Ils sont calmes, humbles, là pour faire leurs preuves. Rapide discours de bienvenue d’Alfa, et en avant vavavoum. Les visages longs et les mines fermés, il ne faudra que quelques secondes pour que la formation ne laisse aucun doute sur ses capacités. C’est du jazz de haut niveau.
Vient un morceau où le chef de clan joue sur son clavier un air mélancolique. La voix de Kaya Thomas-Dyke, la bassiste guerrière, monte sous la voute de la cathédrale sans toit, aux murs d’écorces, du théâtre. La musique se tend, s’amplifie, puis la batterie de Jas Kayser, belle comme une lionne, s’immisce. De ses bras et de ses jambes, déliés sur la terre, elle délie les notes dans les cieux. Enfin, trompette et guitare enfoncent la digue  que la fragile complainte bâtissait.
Intro de guitare solitaire par Jamie Leeming. Une partie rythmique faussement bancale, mais peinte en trompe-l’oreille, s’affranchit de la métronimie  conventionnelle en tapant quand on ne s’y attend pas.  Du rap degingandé, crissant comme une cannette dans un caniveau. N’est-ce pas la marque d’un hip hop cérébral, sorti du populaire, internationalisé puis intellectualisé afin de gagner ses galons d’un jazz devenu désormais aristocratie mélodique, au même titre que la musique dite classique ? On entend qu’il y a une volonté de découper ces mesures mathématiques en petits morceaux, d’en faire des frises à la logique trop mange-cervelle pour les comprendre, a moins d’être dans le secret du groupe. Le public rugit comme devant une bataille de danse, dès qu’une passe impressionne. Alfa mâche ses mots quand il pose son flow, mais qu’importe, cela sonne bien, très bien. La sécu dégage les fascinés venus se poser sur le gravier pour écouter.

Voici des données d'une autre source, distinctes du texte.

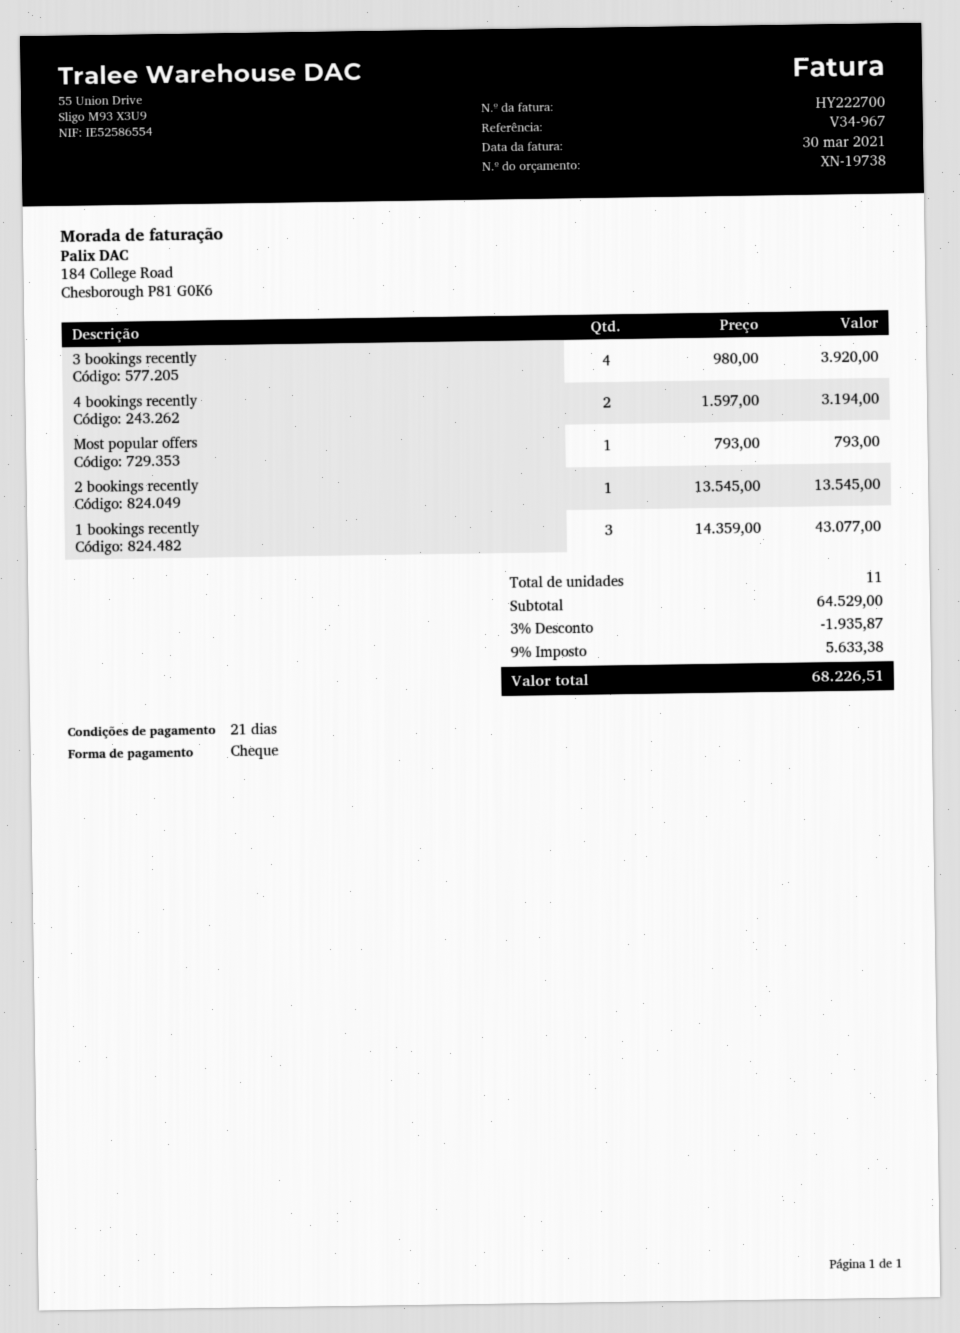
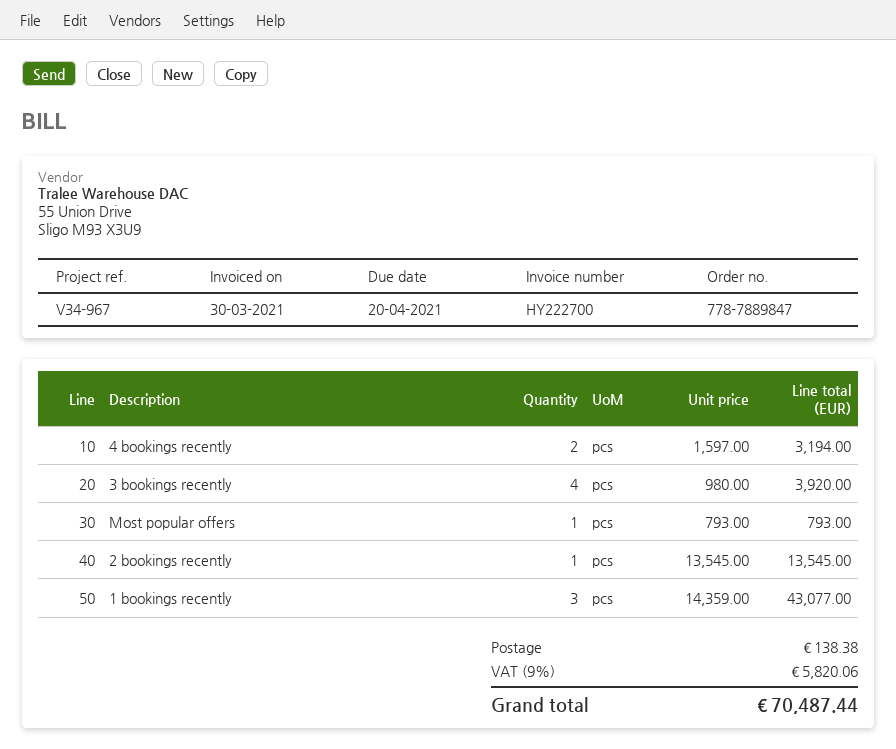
discount: 3% = 1935.87 -> none
shipping: none -> 138.38
tax: 9% = 5633.38 -> 9% = 5820.06
total: 68226.51 -> 70487.44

Johnny Woodam sort de sa trompette des sons bizarres, rappelant la guerre entre organique et technologie, entre âme et mécatronique, que se livre humanité et machine depuis la révolution industrielle. L’un supplante l’autre, et ainsi de suite. Ici, le cuivre sonne numérique, trafiqué. Pourtant, non c’est une langue de chair et de sang qui parvient à produire ces notes harmonisées par l’embouchure.  Combien de temps dureront ces mutations ? Tant qu’il y aura cette avancée certainement folle, la fuite en avant vers un prétendu toujours mieux, un perpétuel duel entre l’homme et sa stupide création. C’est la machine qui perdra.
Déconvenue finale : cette analyse se révèle caduque et dénonce le fait que je suis un ignare. De retour à la maison, je lis la biographie d’Alfa Mist et de ses comparses, ma vision se rajuste. Oh… Ah… D’accord… Bon… Ah oui… Quand même… Vinzo, t’es qu’un sale abruti. Ferme-la. Il a juste dix ans de moins que toi. Gina, elle, a tout mieux senti. Voilà pourquoi juger du premier coup d’œil et de tympan devrait être interdit; en fait il n’y a que peu de paramètres à vraiment jouer dans l’appréciation d’un travail d’art, ce sont l’humeur du moment, et l’avis d’une jolie fille ou d’un beau garçon dont on est amoureux.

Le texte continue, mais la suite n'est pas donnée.